In the API, the math is workload-dependent. If your app sends short prompts and GPT-5.5 produces 30% fewer output tokens than GPT-5.4, you’re still paying ~40% more per call. If you’re running long-horizon agent loops where GPT-5.5 cuts tokens by half, the net cost can drop.

The cleanest read is: assume API costs go up unless you measure otherwise. The Decoder’s coverage put it plainly — “despite the higher price tag, GPT-5.5 is more efficient and needs fewer tokens for comparable tasks” is marketing language for “you’ll pay more per token but possibly less per outcome”[3].

What early users are actually reporting

Day-one impressions are a mix of genuine enthusiasm from early-access partners and skepticism from the broader community.

Positive reports. Several early-access partners highlighted strong long-horizon coding results. Dan Shipper (CEO of Every) credited GPT-5.5 with unusual conceptual clarity, pointing to a refactor it produced that matched the solution one of his senior engineers eventually landed on — and that GPT-5.4 had not been able to find[1]. Pietro Schirano (MagicPath) reported GPT-5.5 merging hundreds of changes from a refactor branch into a main branch that had also moved significantly, in a single ~20-minute pass[1]. Michael Truell at Cursor emphasized persistence, noting the model stays on task materially longer before stopping early[1].

These are real signals — long-horizon coding and cross-branch reasoning are exactly where Expert-SWE (OpenAI’s internal benchmark) shows a 5-point lift over GPT-5.4.

Skeptical reports. The top Hacker News thread as of this writing flags the opposite failure mode: one developer reported GPT-5.5 refusing to perform a quick, benign subtask that GLM, Kimi, and MiniMax all completed — and dropping OpenAI as a result[4]. Another recurring complaint in the thread is around model “motivation” — GPT-5.5 and GPT-5.4 both yielding control mid-task or declining work that was explicitly requested. Benchmark fatigue was also visible: commenters pushed back on OpenAI’s “strongest and fastest model yet” framing as boilerplate launch language[4].

Coding verdict emerging. The pragmatic consensus in the HN thread is to hold off on swapping Claude out for coding work until independent SWE-Bench numbers are published and verified, with several commenters calling out Opus 4.7 as still the strongest option for long-horizon refactors[2]. That’s an overstatement given GPT-5.5’s Expert-SWE lead, but the underlying point — wait for independent evaluations — is correct. Vals.ai and Scale typically publish third-party numbers within a few weeks of release, and those numbers are what to watch for.

How it compares to the alternatives, task by task

Given the mixed benchmark picture, a single “which model is best” answer doesn’t exist. Based on first-day evidence, here’s a reasonable task-routing view.

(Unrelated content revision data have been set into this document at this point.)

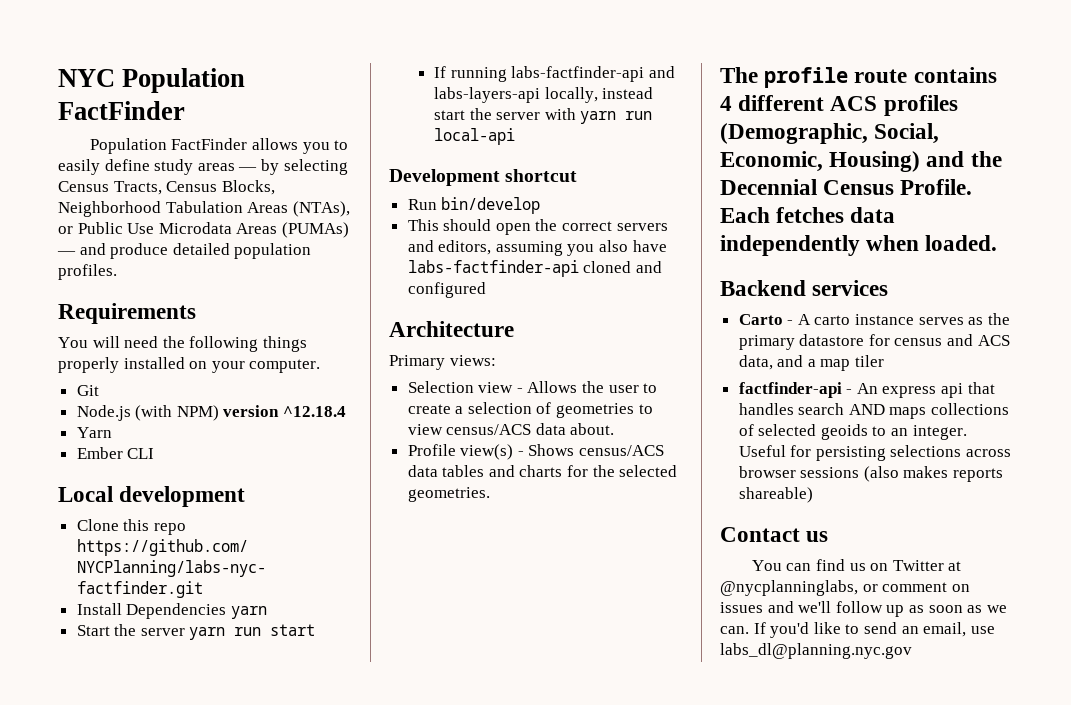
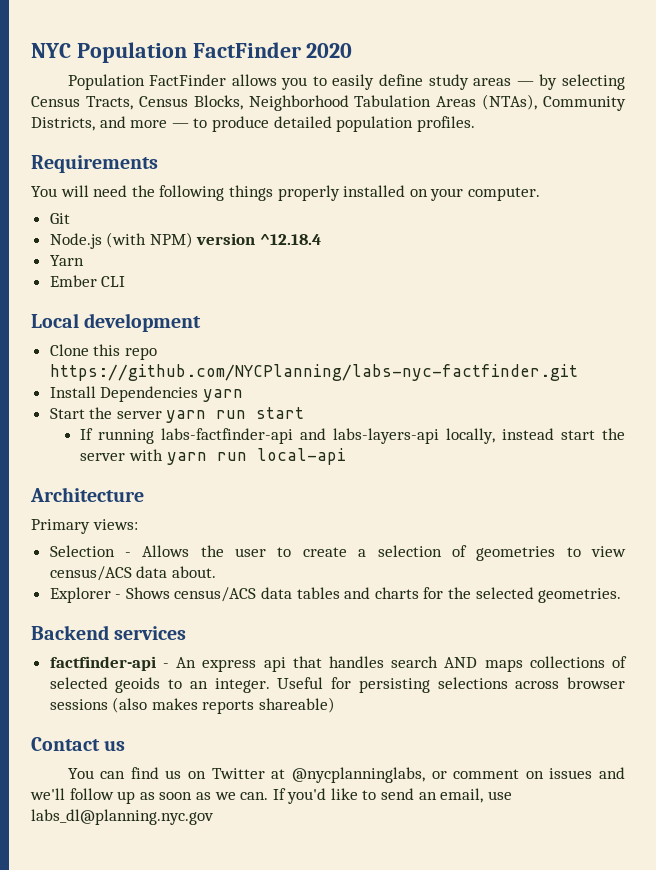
(185, 110) none -> [306,43,353,58] 2020
[58,222,349,238] [57,243,106,255] or Public Use Microdata Areas (PUMAs) — and -> [543,96,626,111] [31,116,208,131] Community Districts, and more — to
[389,169,578,186] [407,197,541,214] [407,219,668,235] [407,240,667,256] [407,260,662,277] [407,282,486,298] // Development shortcut // Run bin/develop // This should open the correct servers and editors, assuming you also have labs-factfinder-api cloned and configured -> (346, 456) none
[478,382,514,393] view -> (115, 551) none
[407,444,514,460] Profile view(s) -> [49,587,111,603] Explorer
[720,67,997,88] [720,95,958,116] [720,123,940,144] [720,151,1002,172] [720,179,973,195] [720,207,896,223] [720,235,998,256] [720,280,889,296] [738,313,1010,325] [738,334,1010,350] [738,355,885,371] The profile route contains 4 different ACS profiles (Demographic, Social, Economic, Housing) and the Decennial Census Profile. Each fetches data independently when loaded. // Backend services // Carto - A carto instance serves as the primary datastore for census and ACS data, and a map tiler -> [31,625,187,640] Backend services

Workload	Best choice today	Why
Long-running terminal agents	GPT-5.5	+13pt lead over Opus 4.7 on Terminal-Bench 2.0
Real GitHub issue resolution (multi-file patches)	Opus 4.7 (tentative)	Nominally 64.3% vs 58.6% on SWE-Bench Pro, but memorization caveats mean this ordering is weak — run your own eval before committing
MCP tool-heavy agents	Opus 4.7	79.1% vs 75.3% on MCP Atlas
Deep research / web-browsing agents	Gemini 3.1 Pro or GPT-5.4 Pro	Both lead BrowseComp; GPT-5.5 Pro closes the gap to 90.1% but the Pro pricing is steep
Hard math / theorem work	GPT-5.5 Pro	39.6% on FrontierMath Tier 4 — no close peer
Long-context (512K–1M tokens)	GPT-5.5	MRCR 8-needle 512K–1M at 74.0% vs GPT-5.4’s 36.6% and Opus 4.7’s 32.2%
Cost-sensitive coding	GPT-5.4 or Opus 4.6/4.7	GPT-5.5 is 2× GPT-5.4’s API price

For teams running coding agents in production, the least controversial take is: Opus 4.7 is still the safer default for multi-file refactor work — though we’d emphasize that the SWE-Bench Pro lead driving that conclusion is the weakest part of the evidence, given the benchmark’s memorization problems. GPT-5.5 is the new default for terminal-heavy agent loops and for the long-context workloads where GPT-5.4 was unreliable. If you’re already routing between models, GPT-5.5 slots in without changing the overall shape of your stack — and if you care about multi-file coding specifically, the honest advice is to run a real eval on your own codebase rather than trusting the leaderboard.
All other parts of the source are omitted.